- **Goal of the exercise**: Give the entries again exactly. Skip the pictures.

- **Data entries**:

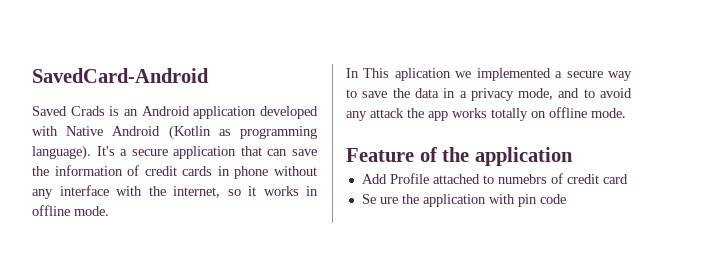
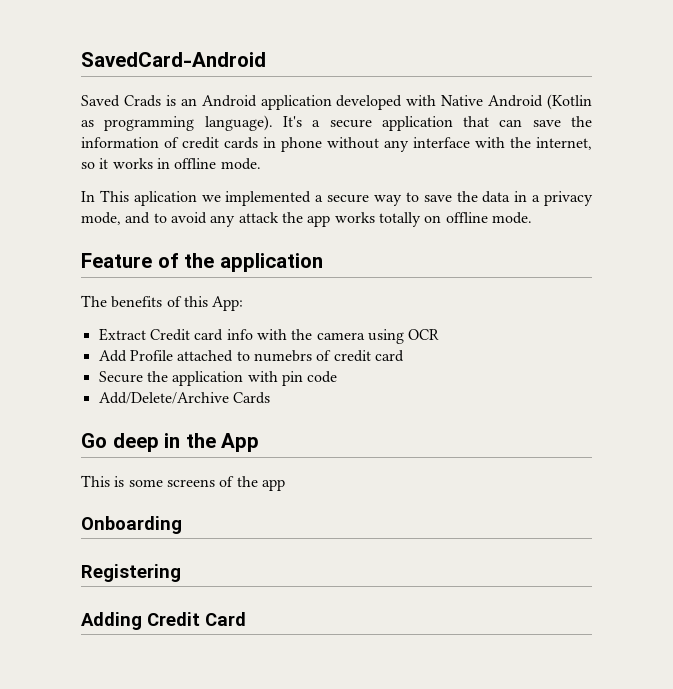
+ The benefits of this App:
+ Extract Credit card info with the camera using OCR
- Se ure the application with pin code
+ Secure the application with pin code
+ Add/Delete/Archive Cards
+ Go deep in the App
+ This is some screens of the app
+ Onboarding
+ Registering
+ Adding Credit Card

- **Output below**:
+ The benefits of this App:
+ Extract Credit card info with the camera using OCR
- Se ure the application with pin code
+ Secure the application with pin code
+ Add/Delete/Archive Cards
+ Go deep in the App
+ This is some screens of the app
+ Onboarding
+ Registering
+ Adding Credit Card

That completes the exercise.